Indeed, Starbucks is relatively late to the inegalitarian game of rewarding your highest profit customers.  Airlines have been doing it for years; most frequent flier programs now award bonus miles based on spend, not just based on distance traveled, with expensive full-fare and first- or business-class tickets earning even more miles.  The strategy here is not so much rewarding loyalty as choosing customers that generate better profits.  And reward programs are not the only way companies play this game.
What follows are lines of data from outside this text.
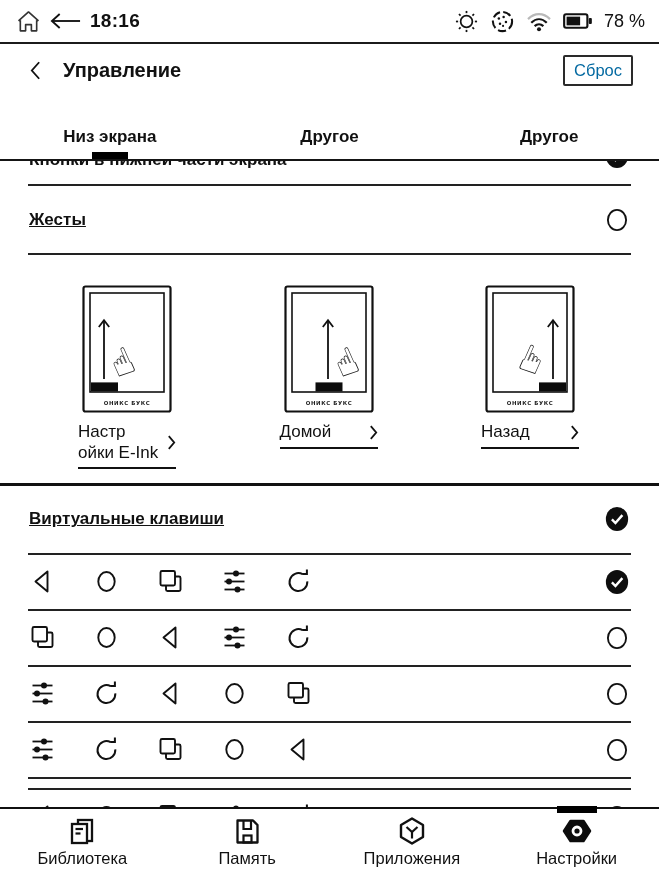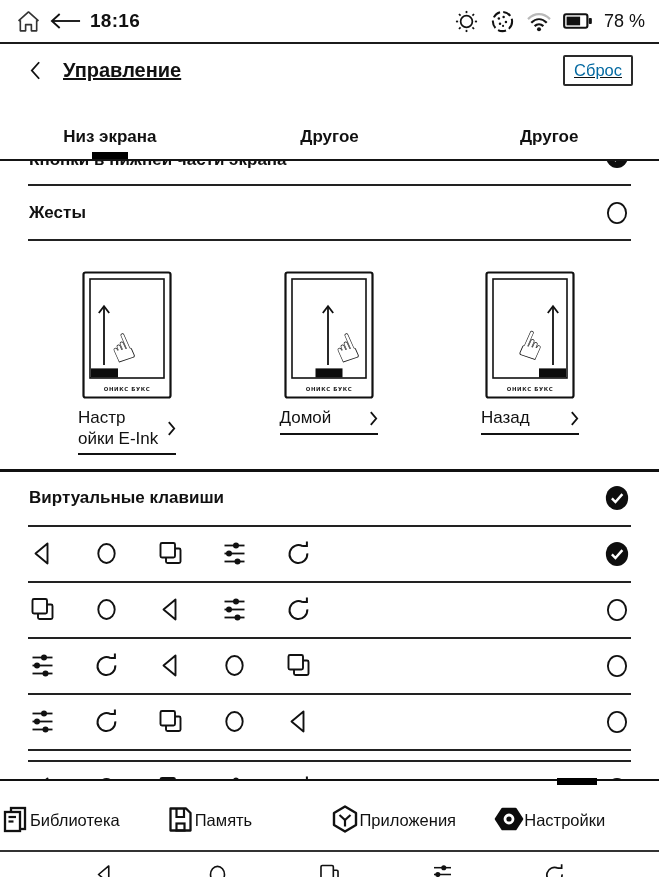"Управление" .header { text-decoration: underline -> none }
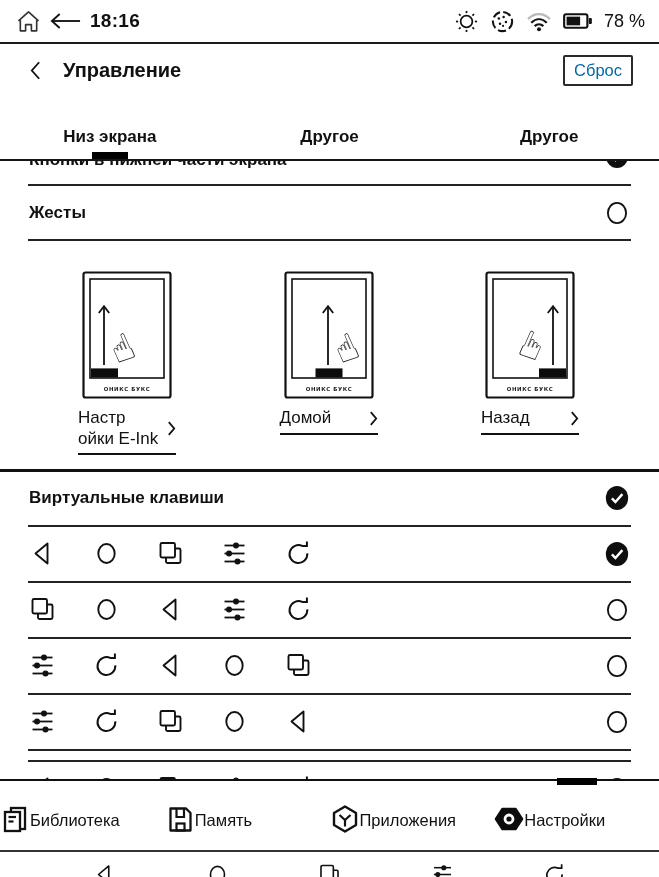"Жесты" .row { height: 53px -> 67px; text-decoration: none -> underline }
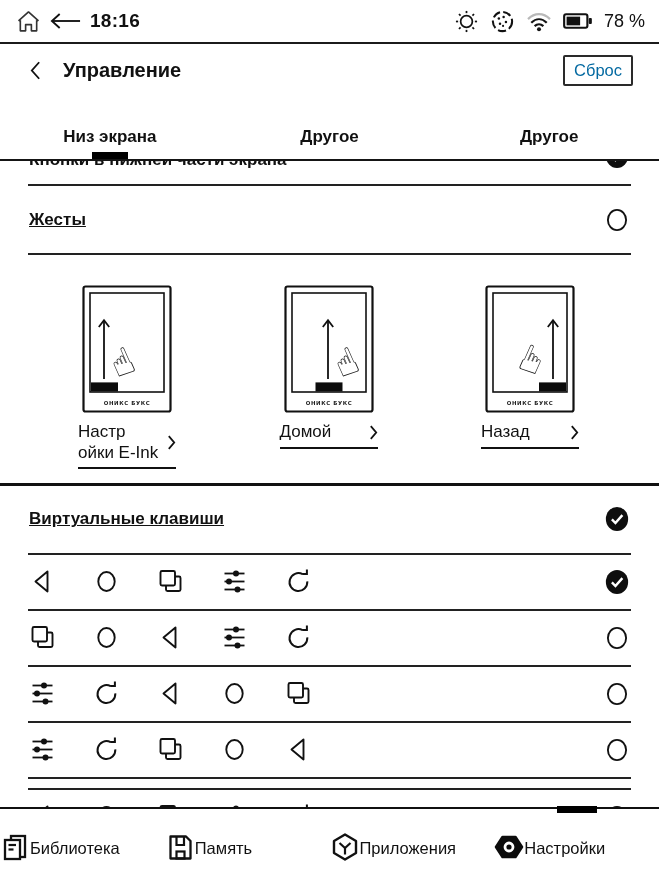"Библиотека" .nav-item { flex-direction: row -> column }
Many consumers are no doubt curious about why Progressive insurance shows its competitors’ rates, even when those rates are lower than Progressive’s for auto insurance. Progressive is not as magnanimous as you might think. What’s going on behind the scenes when Progressive displays its competitor rates is a rapid risk assessment of you as a customer.  A higher Progressive rate to insure a car is driven largely by the insurance risk Progressive is undertaking for every potential customer.

If Progressive can show a lower rate offered by a competitor to a high-risk insured, then not only is it dissuading an unattractive customer from purchasing from Progressive, it is sending that risk to a competitor, and managing for higher margins in the process.

For highly competitive retail sectors like coffee, air travel, and insurance, those companies that can attract and retain the highest margin customers are the ones that will succeed. If doing so means annoying customers that at the end of the day are less profitable for Starbucks anyway, no harm no foul. What Starbucks and other loyalty programs should really be saying isn’t “we’ll take care of everything”, it’s “it’s not you, it’s us.”